Poveromo recalls sleepless nights with infant children, followed by demanding workdays.

It’s the kind of high-wire juggling act that she believes should be more of a shared responsibly — among spouses, partners, friends, family, society, and, yes, the workplace.

“Resiliency should be systemic,” she believes. “For us to be successful, the whole system needs to support individuals and women. As an organization, a company, and a team, we can be thinking about how we’re helping each other thrive.”

Maria Poveromo

Maria Poveromo - SVP and Chief Communications Officer, Cisco

Indeed, no women should “do it alone,” as Ravichandran added.

“Creating better opportunities for women in tech requires a collective effort from individuals, organizations, and society as a whole,” she said. “We need to challenge unconscious bias, promote diversity and inclusion, and create more mentorship and sponsorship opportunities for women. And we need to continue to advocate for change and hold ourselves accountable for progress.”

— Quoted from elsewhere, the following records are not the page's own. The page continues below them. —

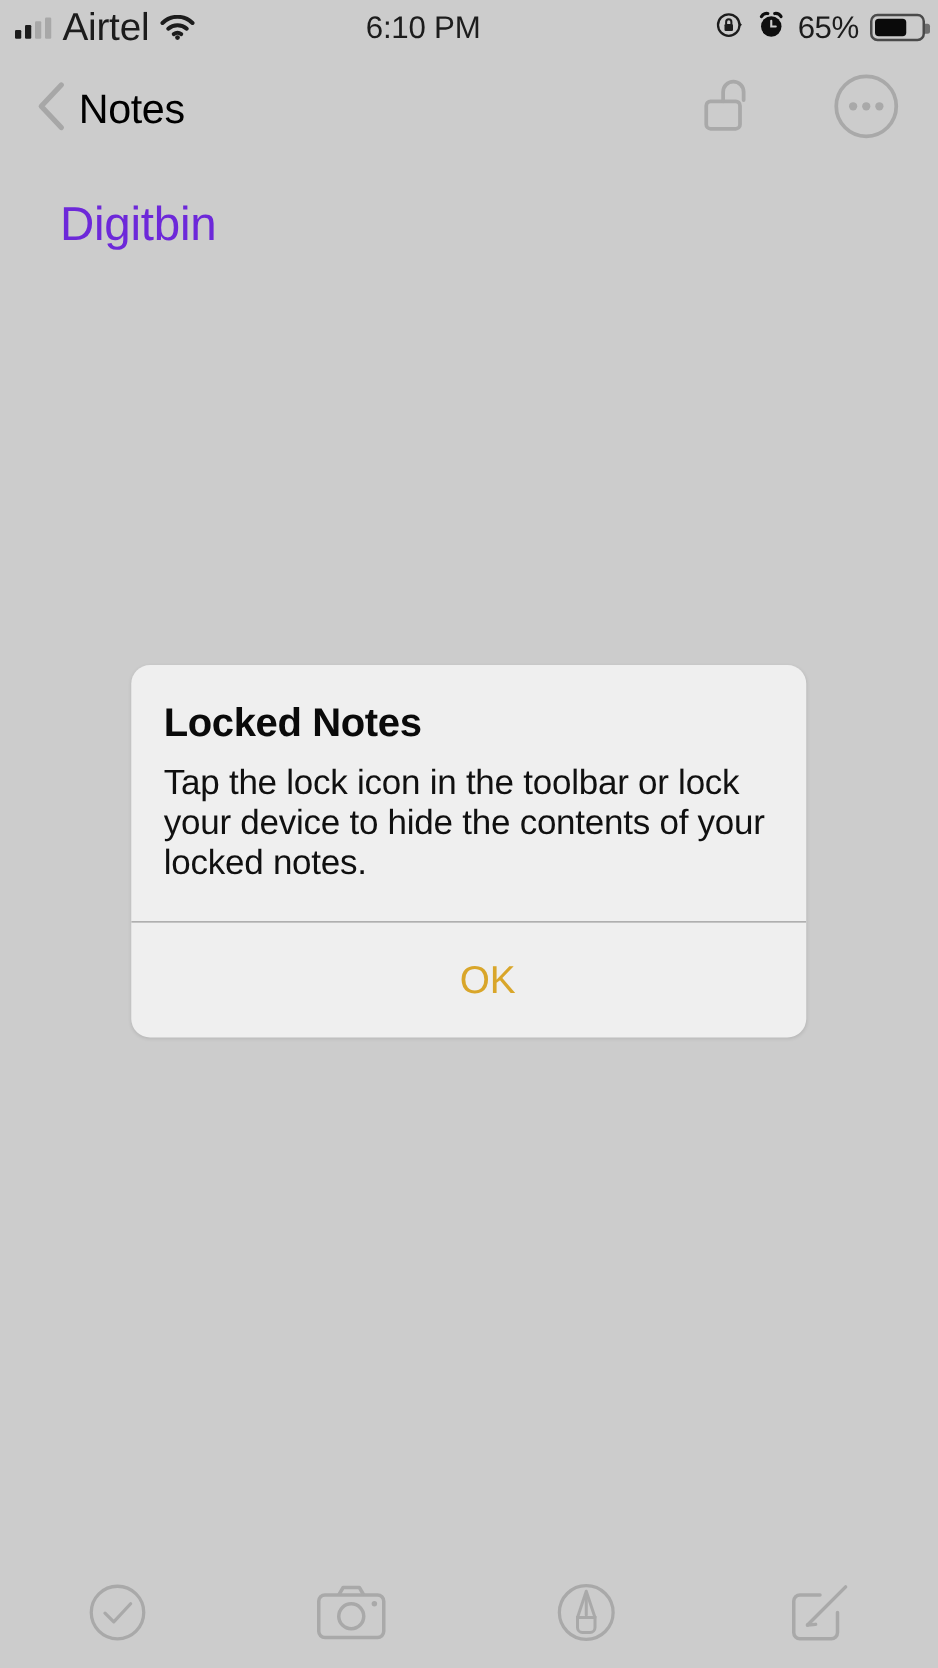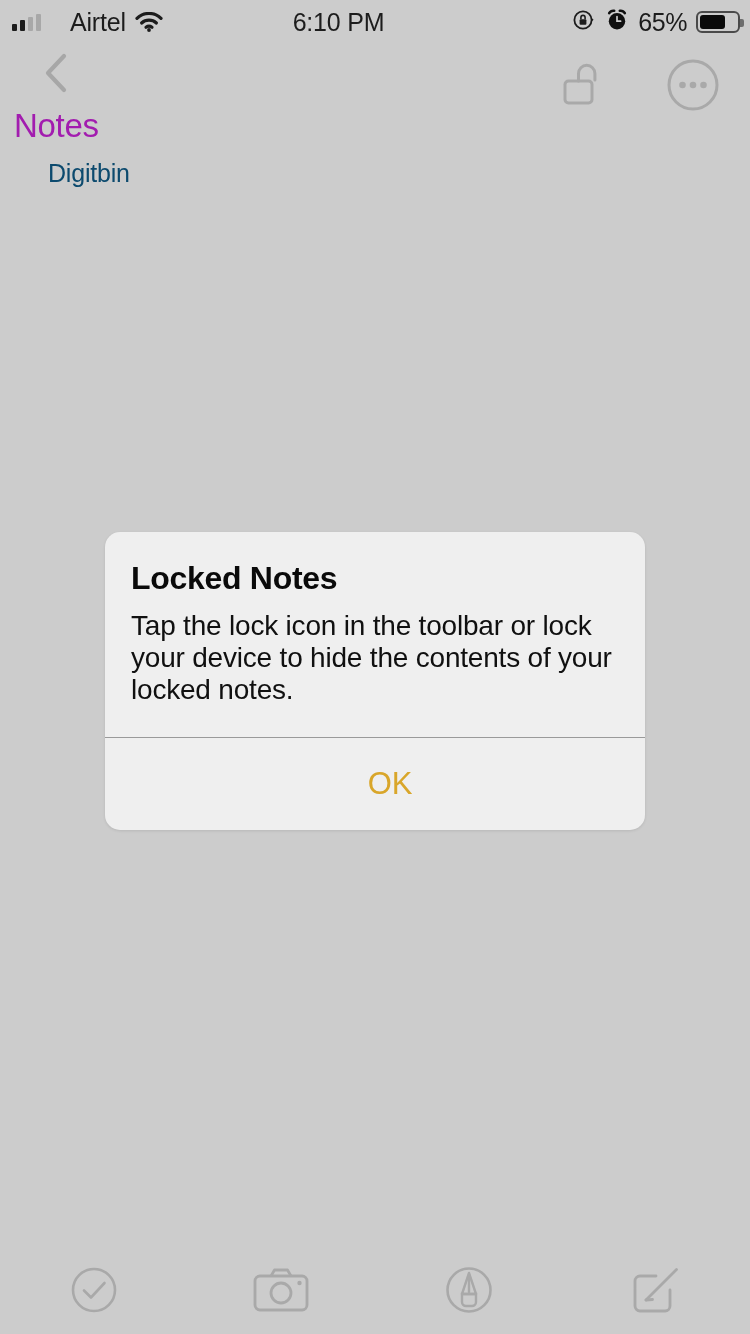--- a/index.html
+++ b/index.html
@@ -31,7 +31,7 @@
   .sig-bars i.b2 { height:11px; }
   .sig-bars i.b3 { height:14px; background:#a8a8a8; }
   .sig-bars i.b4 { height:17px; background:#a8a8a8; }
-  #carrier-name { font-size:25px; color:#1c1c1c; letter-spacing:-0.2px;margin-left:20px; }
+  #carrier-name { font-size:31px; color:#1c1c1c; letter-spacing:-0.2px; }
   .wifi-icon { width:28px; height:20px; position:relative; }
 
   #status-time {

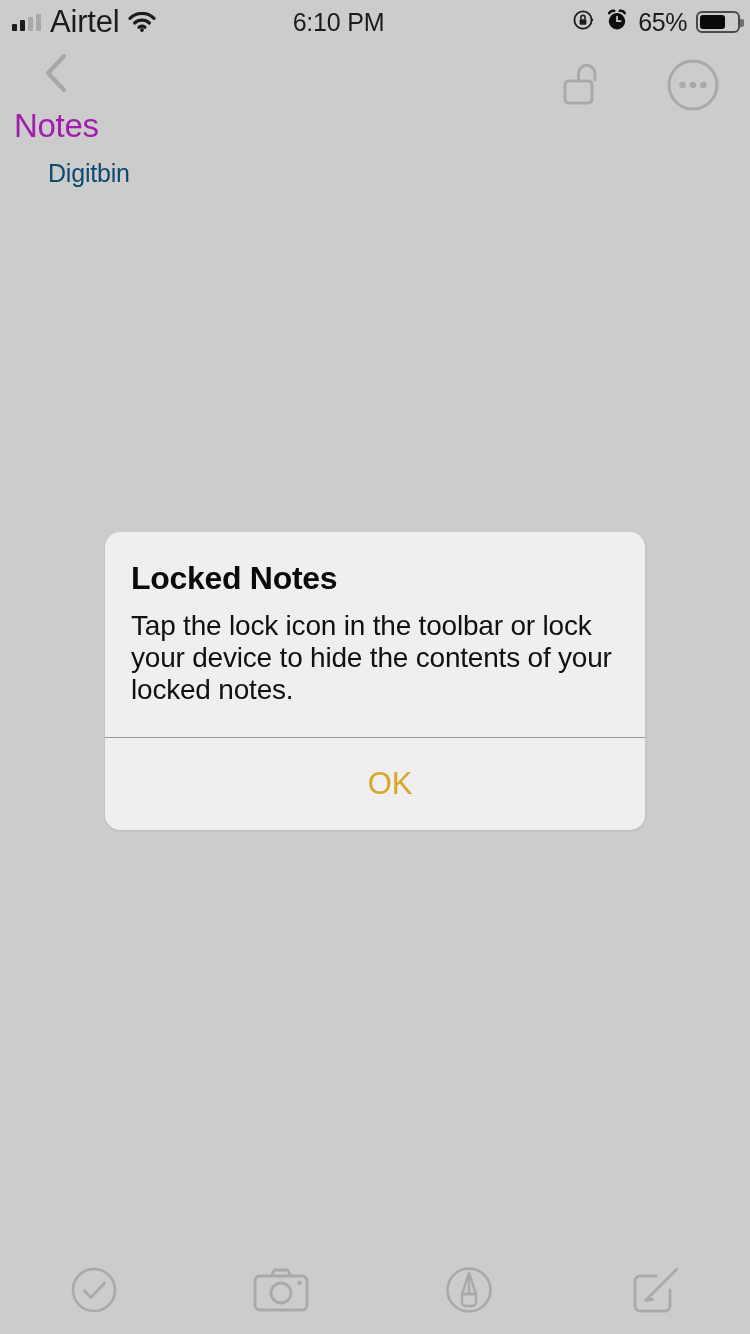--- a/index.html
+++ b/index.html
@@ -64,10 +64,9 @@
     width:750px; height:70px;
   }
   #back-button {
-    position:absolute; left:14px; top:0; height:70px;
+    position:absolute; left:28px; top:0; height:70px;
     display:flex; align-items:center; gap:9px;
-    color:#a21caf;
-    flex-direction:column;
+    color:#000000;
   }
   #back-button .label { font-size:33px; letter-spacing:-0.3px; }
   #lock-button {

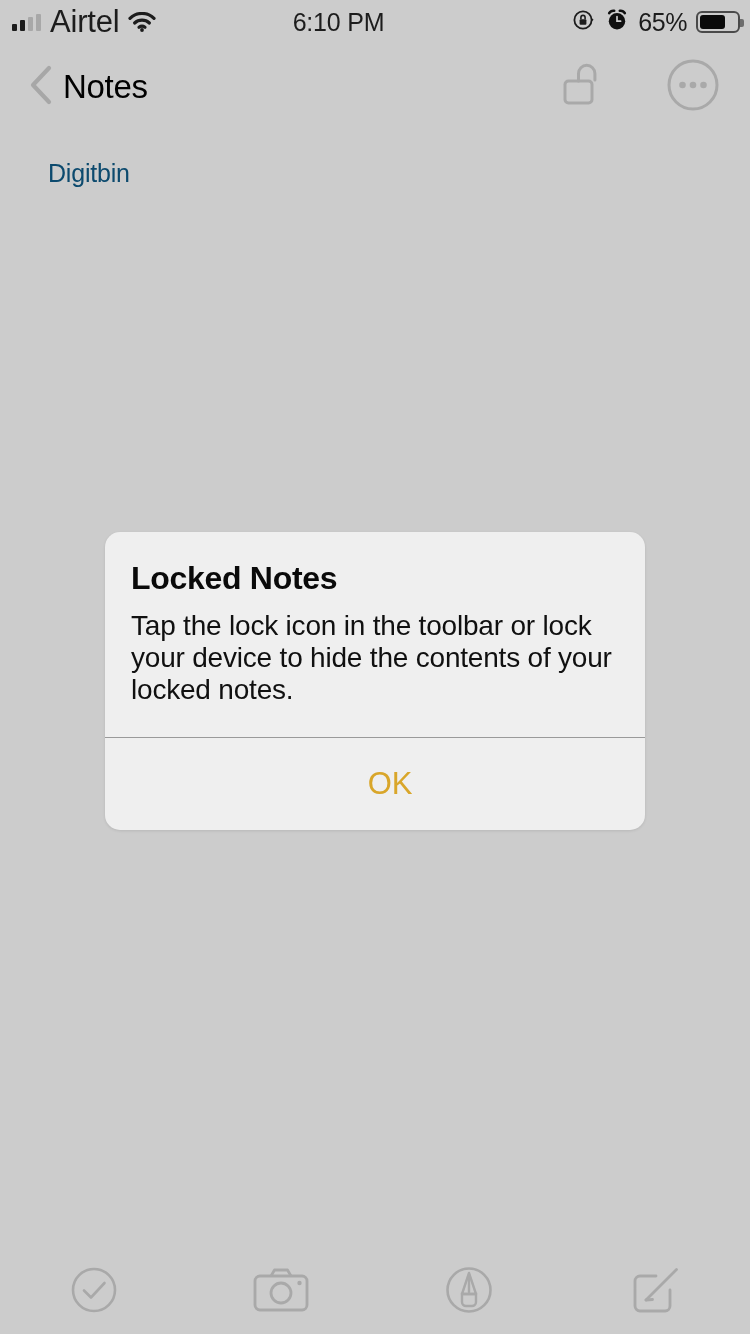--- a/index.html
+++ b/index.html
@@ -91,7 +91,7 @@
   }
   #note-text {
     margin-top:19px;
-    font-size:25px; color:#0c4a6e; letter-spacing:-0.2px;
+    font-size:38px; color:#6d28d9; letter-spacing:-0.2px;
   }
 
   

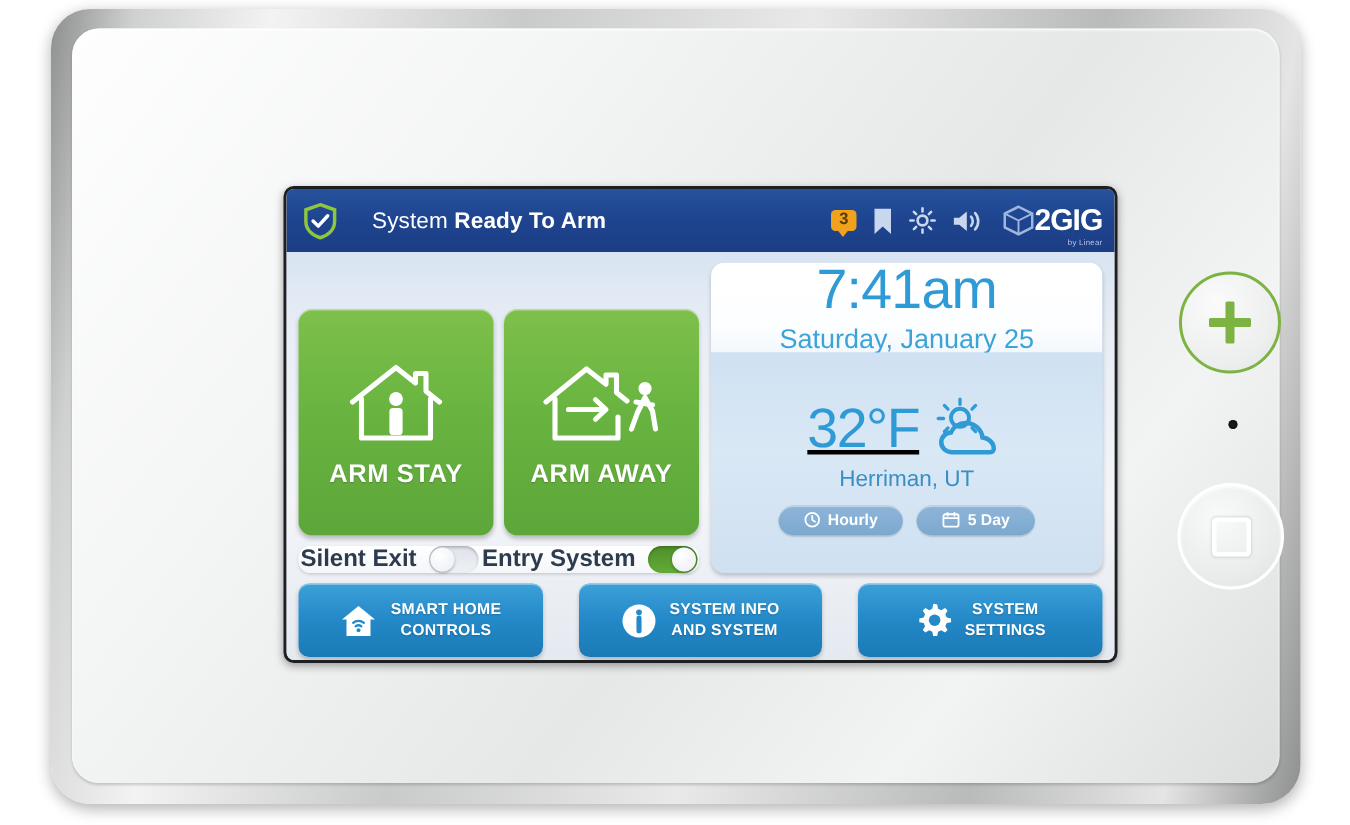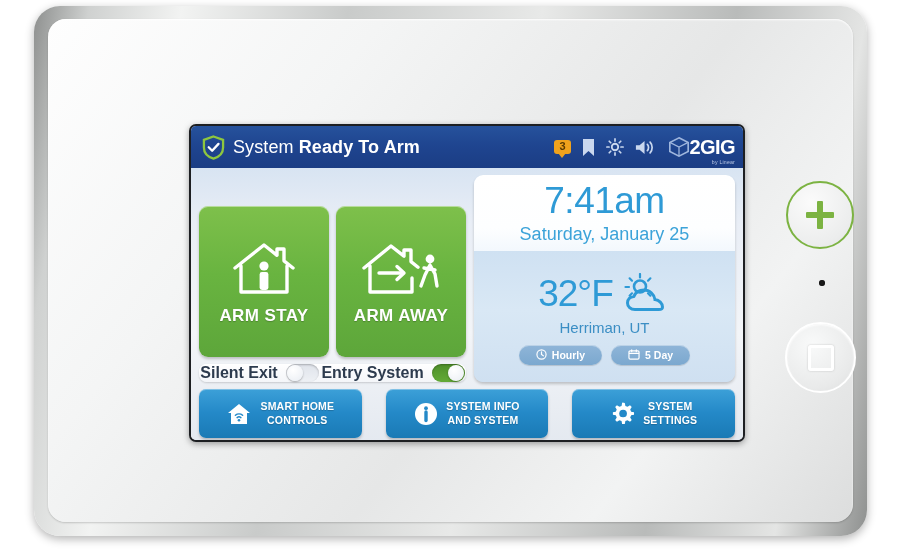--- a/index.html
+++ b/index.html
@@ -88,7 +88,7 @@
   }
   #shield-icon { width: 23px; height: 25px; flex: none; }
   #status-text {
-    color: #ffffff; font-size: 18px; margin-left: 8px;
+    color: #ffffff; font-size: 15px; margin-left: 23px;
     letter-spacing: .1px; white-space: nowrap;
   }
   #status-text b { font-weight: bold; }

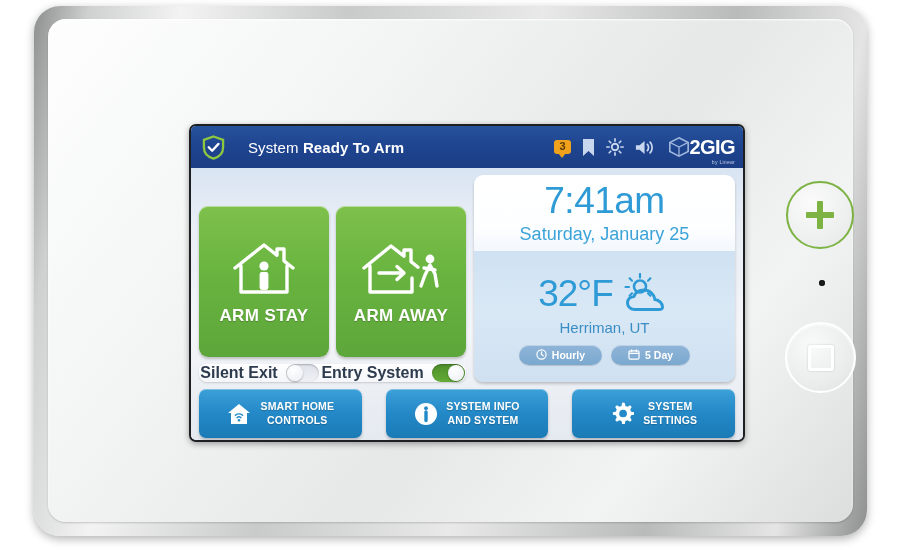--- a/index.html
+++ b/index.html
@@ -176,7 +176,7 @@
     background: #cfe0f1;
   }
   #clock-card {
-    height: 76px;
+    height: 60px;
     background: linear-gradient(180deg,#ffffff 0%,#fdfeff 70%,#f3f8fd 100%);
     display: flex; flex-direction: column;
     align-items: center; justify-content: center;

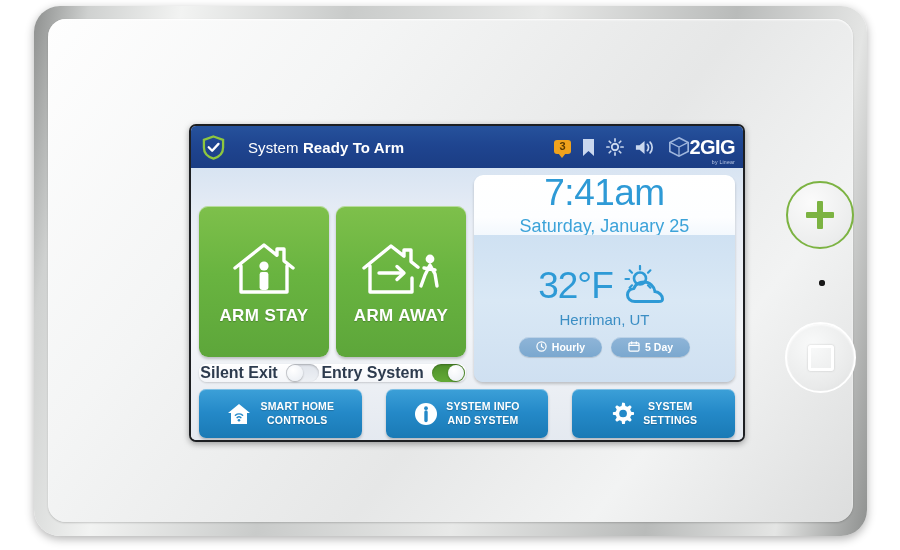--- a/index.html
+++ b/index.html
@@ -191,7 +191,7 @@
     align-items: center; justify-content: center; gap: 2px;
     padding-top: 4px;
   }
-  #temp-row { display: flex; align-items: center; gap: 6px; }
+  #temp-row { display: flex; align-items: center; gap: 6px; text-decoration: underline; }
   #temp { font-size: 37px; color: #2e9ad6; line-height: 1; letter-spacing: -1px; }
   #location { font-size: 15px; color: #3b8ec4; margin-top: 2px; }
   #weather-buttons { display: flex; gap: 9px; margin-top: 7px; }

Collective strength and equity in important to address for International Women’s Day,

“This year’s International Women’s Day is a call out to equity,” said Reem Asaad. “And I think that’s what we all need to focus on. We need to address historical barriers for women. We need to avail equal opportunity and resources for women and really start to think about how can we bridge this divide.”

Denise Lee is excited by the progress being made in the tech industry, but she’s quick to add, “I’m not celebrating yet.”

“We need a lot more awareness, and measurement of progress,” she said. “And we still need to call out the bad actors. But there have been good steps made. The tech industry has made more progress than other industries. And it’s so important, for connecting people, for opportunity, for sustainability, and to ensure there’s a future for everyone, for all living things. We can’t do it without tech.”

And tech, she believes, can’t do it without the perspectives of women and others whose voices have not always been heard.

“Technology,” she said, “needs more diversity in general. Tech is pervasive for all kinds of people. If it’s to be designed for all of us, it will need more diverse thinkers. In the end, we all need to work together.”

Moreover, Ravichandran believes that progress in tech will cascade far beyond the perimeters of Silicon Valley and other tech meccas.

“Achieving gender balance in tech will have far-reaching effects beyond just the industry itself,” she said. “It will help break down societal barriers and stereotypes, promoting gender equality in all areas of life. It will help build a more just and equitable world, where everyone's voices are heard and valued.”

In the end, no one should feel their perspectives, ideas, and creativity are not valued.

“Always remember,” Ravichandran concluded, “the gender gap is an opportunity gap. It’s not an aptitude gap, or a skills gap. Who you are is more than enough – no matter what some may say or how you may feel in the moment. Be emboldened to live your truth and live it loudly!”